È comunque certo che nulla al mondo rende l'uomo tanto necessario quanto l'amore.
Goethe

Era già molto tardi, forse le otto, c'erano solo le luci dei lampioni a guidarlo, ed era appena uscito dal parcheggio.
Si ricordò di girare a sinistra, anche se non faceva spesso quella strada. Mosse un poco le dita, e le sentì congelare. Se le portò vicino alla bocca, chiuse per raccogliere meglio il caldo, e alitò.

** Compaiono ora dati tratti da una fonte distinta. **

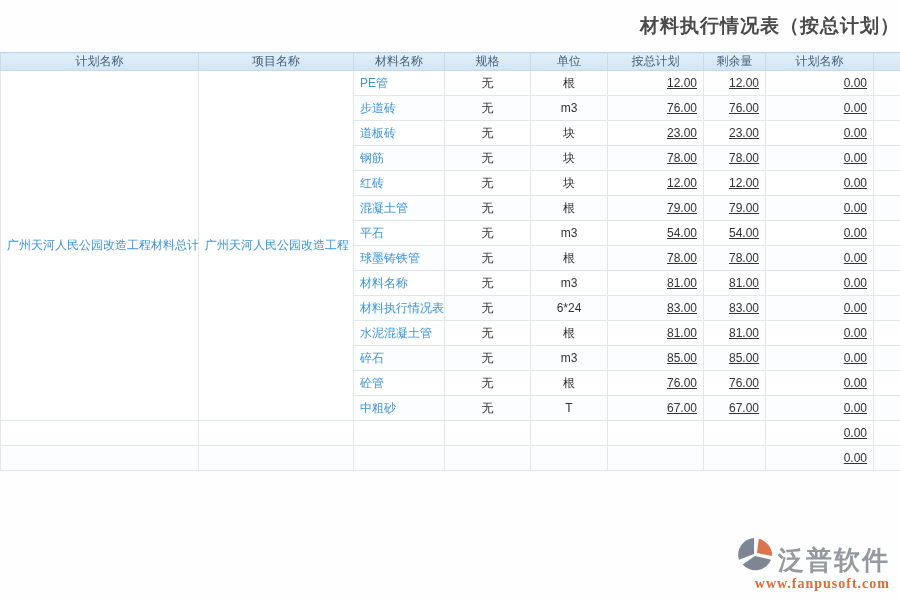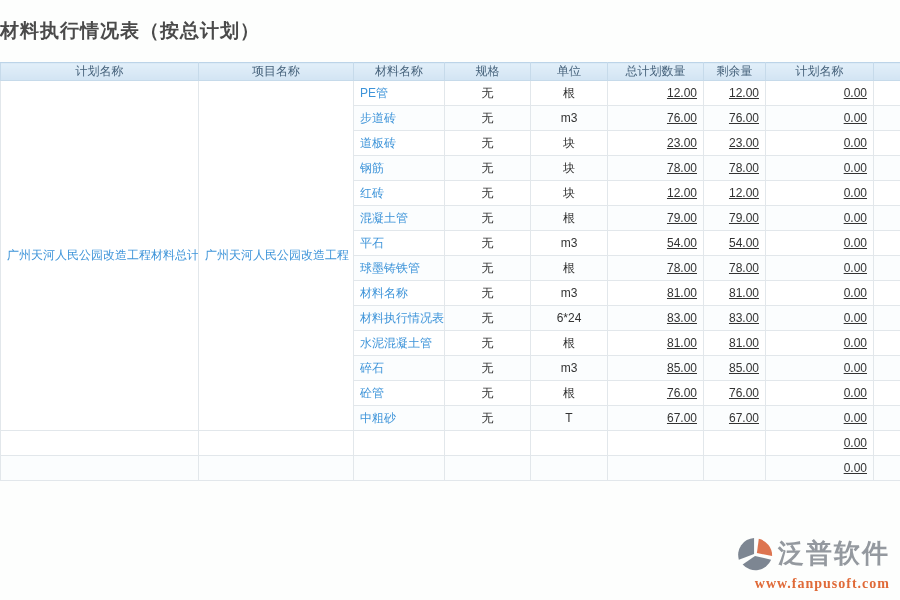--- a/index.html
+++ b/index.html
@@ -1,40 +1,40 @@
 <!DOCTYPE html>
 <html><head>
 <meta charset="utf-8">
 <style>
   * { margin:0; padding:0; box-sizing:border-box; }
   html,body { width:900px; height:600px; background:#ffffff; overflow:hidden;
               font-family:"Liberation Sans","DejaVu Sans",sans-serif; }
   .page { position:relative; width:900px; height:600px; background:#fdfefd; }
 
-  .title-bar { height:62px; display:flex; align-items:center; justify-content:flex-start; }
+  .title-bar { height:52px; display:flex; align-items:center; justify-content:flex-end; }
   .title-bar h1 { font-size:19px; font-weight:bold; color:#4a4a4a; letter-spacing:1px; }
 
   table.grid { width:900px; table-layout:fixed; border-collapse:collapse; }
   table.grid th {
     height:16px; font-size:12px; font-weight:normal; color:#46627b;
     background:linear-gradient(180deg,#e2eff9 0%,#d2e4f3 100%);
     border:1px solid #c6daea; border-top:1px solid #bcd4e8; text-align:center;
   }
   table.grid td {
     height:25px; font-size:12px; color:#333333; border:1px solid #e2e7eb;
     padding:0 6px; white-space:nowrap; overflow:hidden; background:#ffffff;
   }
   table.grid tbody tr:nth-child(even) td { background:#fbfdfe; }
   td.merged { background:#ffffff !important; vertical-align:middle; }
   .link { color:#3e94d9; text-decoration:none; cursor:pointer;text-align:center; }
   .ctr { text-align:center; }
   .num { text-align:right; padding-right:9px;text-decoration:underline; }
 
   .vendor { position:absolute; right:10px; bottom:8px; display:flex; flex-direction:column; align-items:flex-end; }
-  .vendor-top { display:flex; align-items:flex-start; gap:4px; }
+  .vendor-top { display:flex; align-items:flex-end; gap:4px; }
   .vendor-name { font-size:26px; font-weight:bold; color:#94999f; letter-spacing:2px; }
   .vendor-url { font-family:"Liberation Serif","DejaVu Serif",serif; font-size:14px; font-weight:bold;
                 color:#e06a38; letter-spacing:1px; margin-top:-2px;margin-left:41px; }
 </style>
 </head>
 <body>
 
 <div class="page">
 
   <div class="title-bar">
@@ -53,21 +53,21 @@
         <col style="width:108px">
         <col style="width:27px">
     </colgroup>
     <thead>
       <tr id="header-row">
           <th>计划名称</th>
           <th>项目名称</th>
           <th>材料名称</th>
           <th>规格</th>
           <th>单位</th>
-          <th>总计划数量</th>
+          <th>按总计划</th>
           <th>剩余量</th>
           <th>计划名称</th>
           <th></th>
         </tr>
     </thead>
     <tbody id="table-body">
         <tr>
           <td class="merged" rowspan="14"><span class="link">广州天河人民公园改造工程材料总计划</span></td>
           <td class="merged" rowspan="14"><span class="link">广州天河人民公园改造工程</span></td>
           <td><span class="link">PE管</span></td>

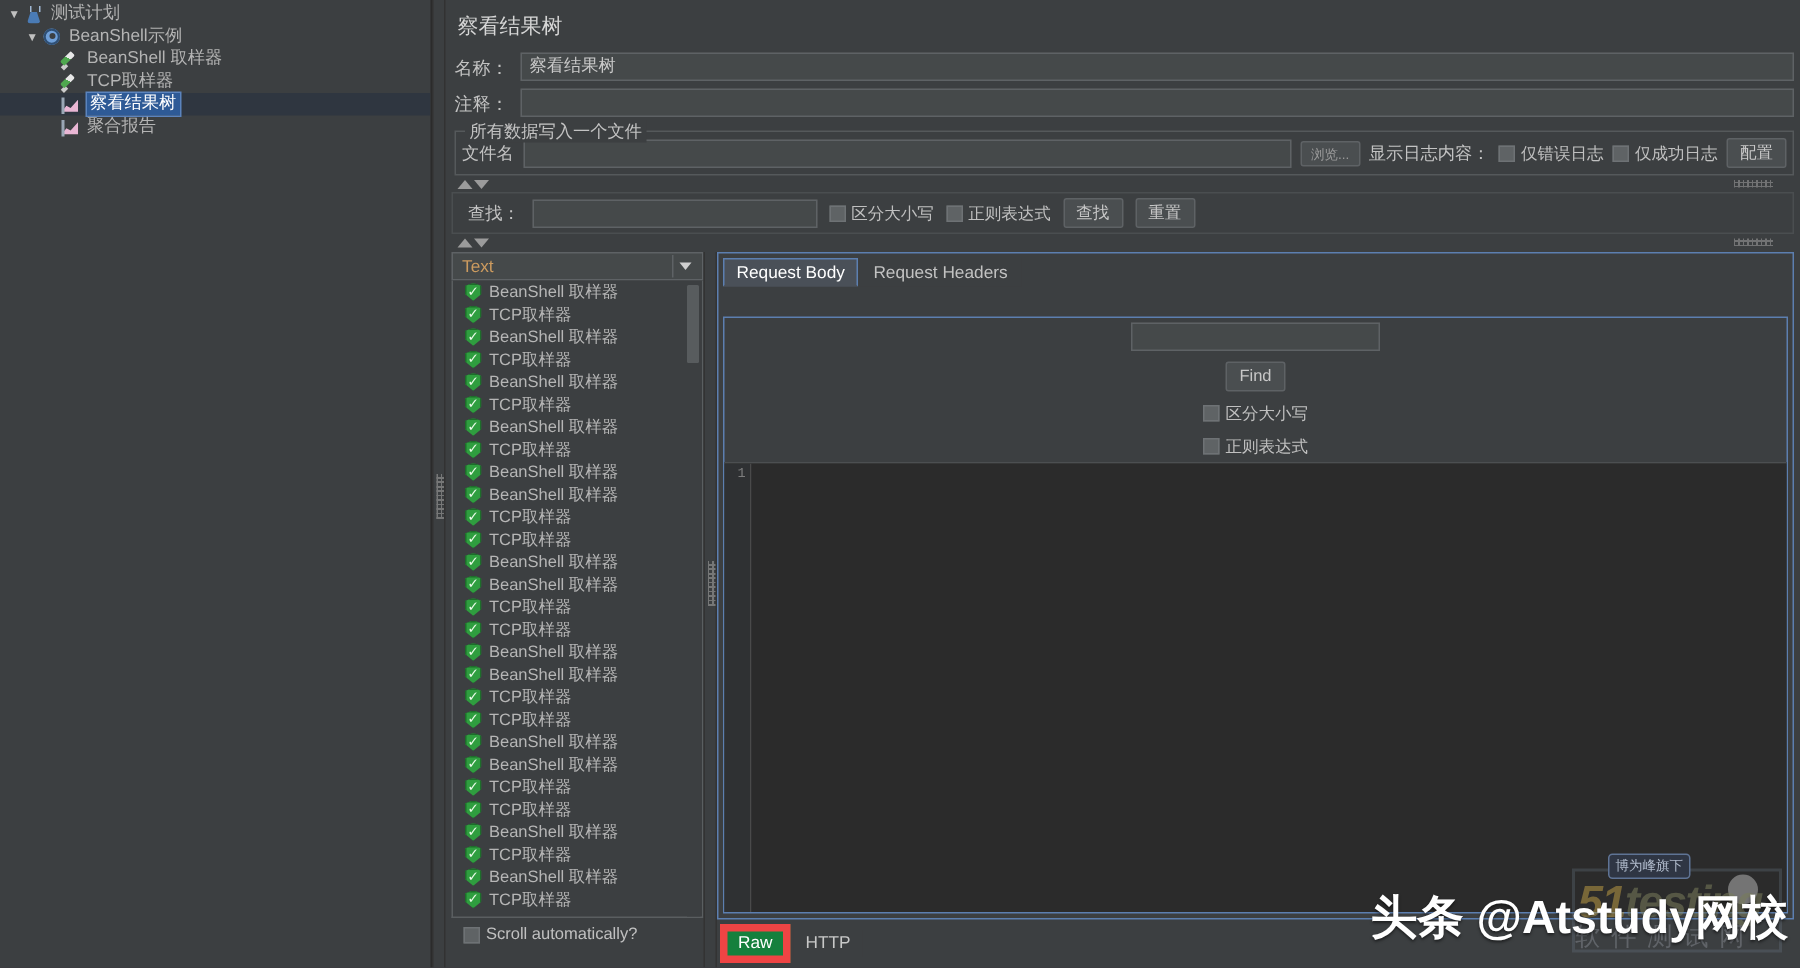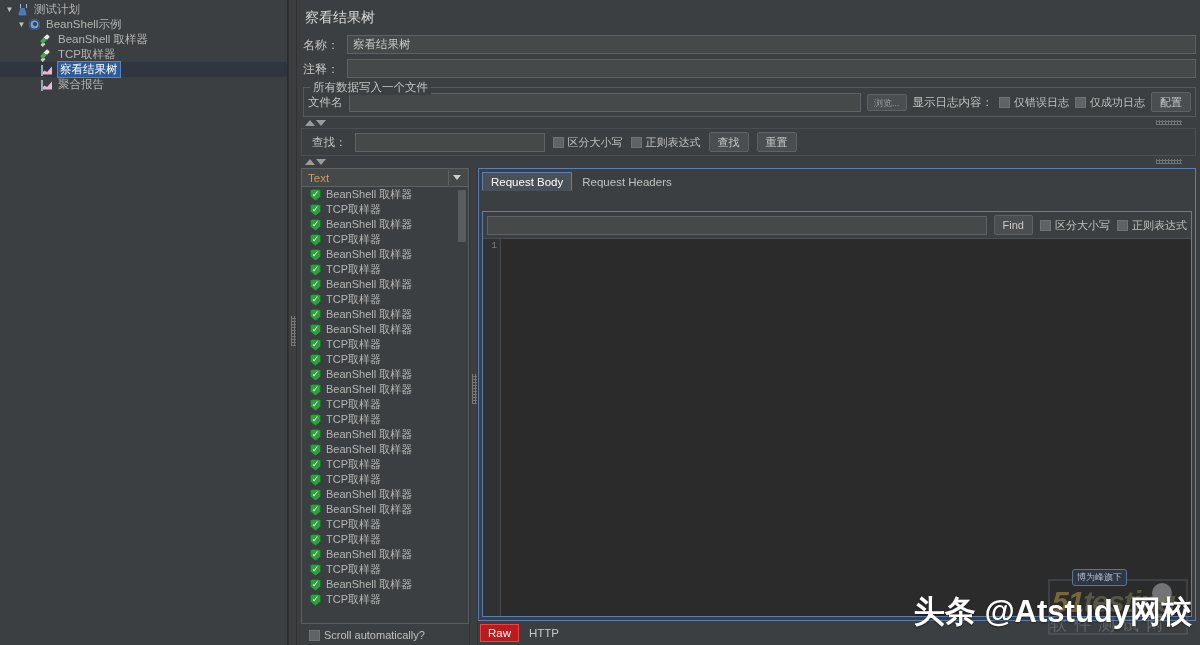--- a/index.html
+++ b/index.html
@@ -225,21 +225,21 @@
     text-align:center; color:#eafbe9; font-size:9px; line-height:12px; font-weight:bold;
   }
   .rl-label { font-size: 11px; color: #b6b6b6; white-space: nowrap; }
   .rl-scroll {
     position: absolute; right: 1px; top: 1px; width: 9px; height: 100%;
     background: #3c3f41;
   }
   .rl-thumb { position: absolute; right: 1px; top: 2px; width: 8px; height: 52px;
               background: #585c5e; border-radius: 1px; }
 
-  .scroll-auto { display: flex; align-items: flex-end; gap: 6px; padding: 5px 0 4px 8px; }
+  .scroll-auto { display: flex; align-items: flex-end; gap: 6px; padding: 5px 0 16px 8px; }
 
   .mid-split { width: 9px; flex: 0 0 9px; position: relative; background: #3c3f41;
                border-left:1px solid #333; border-right:1px solid #333; cursor: col-resize; }
   .mid-split .grip {
     position: absolute; left: 2px; top: 206px; width: 5px; height: 30px;
     background-image:
       repeating-linear-gradient(0deg,#8a8a8a 0 1px, transparent 1px 3px),
       repeating-linear-gradient(90deg,#8a8a8a 0 1px, transparent 1px 3px);
     opacity: .75;
   }
@@ -269,21 +269,21 @@
     background: #3c3f41; border: 1px solid transparent; cursor: pointer; line-height: 14px;
   }
   .subtab.active { background: #4a5058; color: #ffffff; border: 1px solid #5c7fb0; border-bottom-color: #4a5058; }
 
   .subbody {
     flex: 1 1 auto; min-height: 0;
     border: 1px solid #5c7fb0; border-top: 1px solid #5c7fb0;
     display: flex; flex-direction: column;
     background: #3c3f41;
   }
-  .findrow { display: flex; align-items: center; gap: 7px; padding: 3px 4px; }
+  .findrow { display: flex; align-items: center; gap: 7px; padding: 3px 4px; flex-direction: column; }
   .findrow .txt { flex: 1 1 auto; height: 19px; }
 
   .code-area {
     flex: 1 1 auto; min-height: 0;
     background: #2b2b2b; border-top: 1px solid #4c4f51;
     display: flex; position: relative; overflow: hidden;
   }
   .gutter {
     width: 18px; flex: 0 0 18px; background: #2f3133;
     border-right: 1px solid #4a4a4a;
@@ -292,21 +292,21 @@
     font-family: "Liberation Mono", "DejaVu Sans Mono", monospace;
   }
   .code-body {
     flex: 1 1 auto; background: #2b2b2b; position: relative;
     font-family: "Liberation Mono", "DejaVu Sans Mono", monospace;
     font-size: 11px; color: #a9b7c6; padding: 2px 4px;
   }
 
   .rawtabs { display: flex; gap: 2px; padding: 3px 0 3px 2px; align-items: center; }
   .rawtab { padding: 2px 7px; font-size: 11.5px; color: #c8c8c8; background: #3c3f41; cursor: pointer; border:1px solid transparent; }
-  .rawtab.active { background: #b91c1c; color: #ffffff; border:1px solid #ef4444; }
+  .rawtab.active { background: #15803d; color: #ffffff; border:5px solid #ef4444; }
 
   
   .wm-logo {
     position: absolute; right: 6px; bottom: 8px;
     width: 150px; height: 72px;
     pointer-events: none; opacity: .82;
   }
   .wm-badge {
     position: absolute; left: 28px; top: 4px;
     background: #30394a; border: 1px solid #6b84ad; border-radius: 3px;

Ma tanto a che serviva? Non ci si poteva scaldare da soli, così con l'alito. Glielo aveva detto un prete che aveva conosciuto ad un campo in montagna, di quelli che ti fanno estraniare, dove metti il muso o ti diverti, come un cane. Questo se lo ricordava bene.
Però... che era successo nelle ultime ore? Aveva un vuoto, ma diavolo! odiava quando gli accadeva, e succedeva spesso. Stava crepando dal freddo, e neppure il cervello scalda, se lo fai girare in continuazione, da farti male alla testa.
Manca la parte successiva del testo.